Abstract

Predicting avalanche activity from meteorological and snow cover simulations is critical in mountainous areas to support operational forecasting. Several numerical and statistical methods have tried to address this issue. However, it remains unclear how the combination of snow physics, mechanical analysis of snow profiles and observed avalanche data improves avalanche activity prediction. This study combines extensive snow cover and snow stability simulations with observed avalanche occurrences within a Random Forest approach to predict avalanche days at a spatial resolution corresponding to elevations and aspects of avalanche paths in a given mountain range. We develop a rigorous leave-one-out evaluation procedure including an independent test set, confusion matrices, and receiver operating characteristic curves. In a region of the French Alps (Haute-Maurienne) and over the period 1960–2018, we show the added value within the statistical model of considering advanced snow cover modelling and mechanical stability indices instead of using only simple meteorological and bulk information.

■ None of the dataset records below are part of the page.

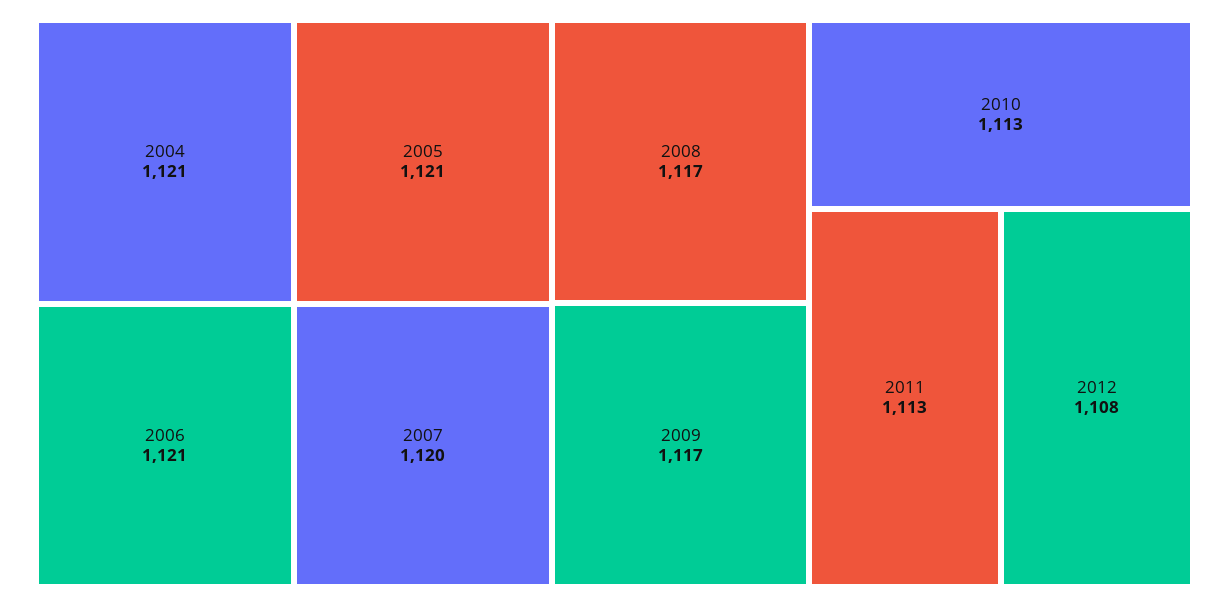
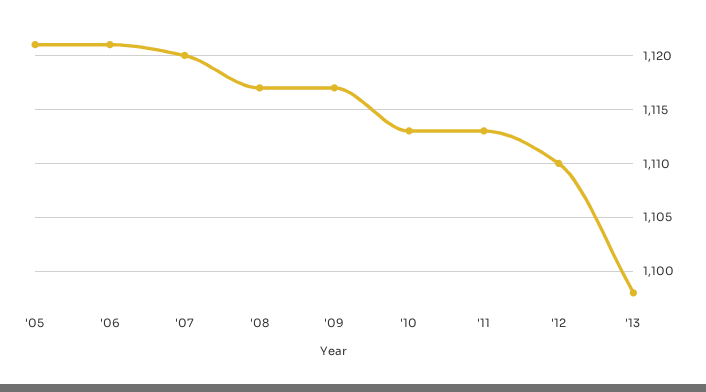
2004: 1121 -> none
2012: 1108 -> 1110
'13: none -> 1098

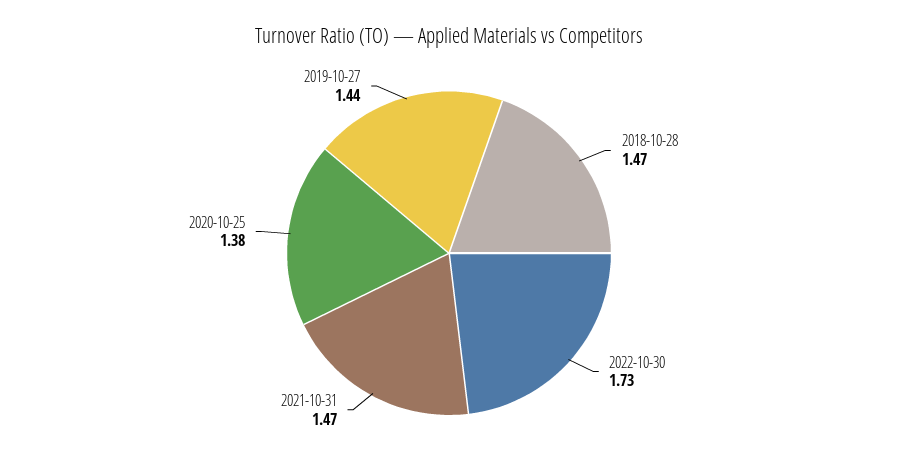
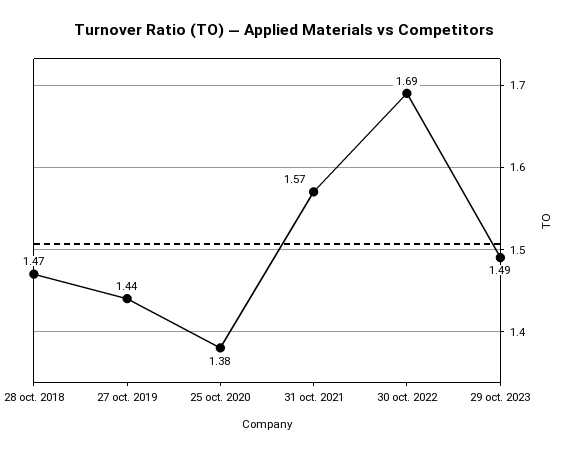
2022-10-30: 1.73 -> 1.69
2021-10-31: 1.47 -> 1.57
29 oct. 2023: none -> 1.49

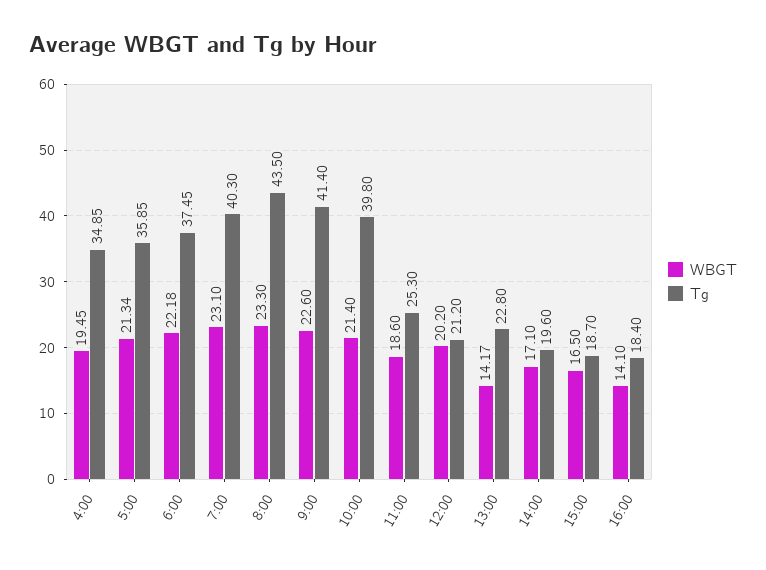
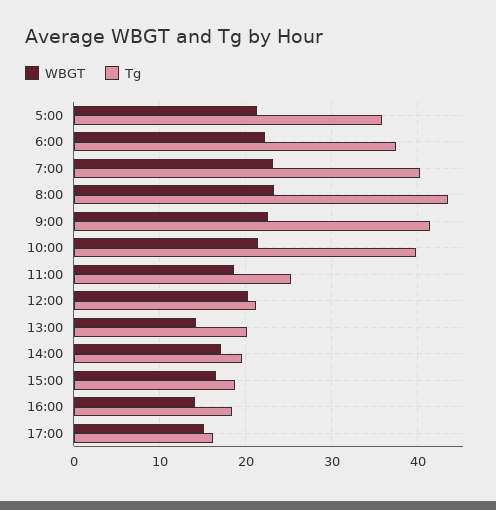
WBGT, 4:00: 19.45 -> none
Tg, 4:00: 34.85 -> none
Tg, 13:00: 22.8 -> 20
WBGT, 17:00: none -> 15
Tg, 17:00: none -> 16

Specifically, using mechanically-based stability indices and their time-derivatives in addition to simple snow and meteorological variables increases the recall from around 65 % to 76 %. However, due to the scarcity of avalanche events and the possible misclassification of non-avalanche days in the training data set, the precision remains low, around 3.5 %, due to the scarcity of avalanche days. These scores illustrate the difficulty of predicting avalanche occurrence with a high spatio-temporal resolution, even with the current cutting-edge data and modelling tools. Yet, our study opens perspectives to improve modelling tools supporting operational avalanche forecasting.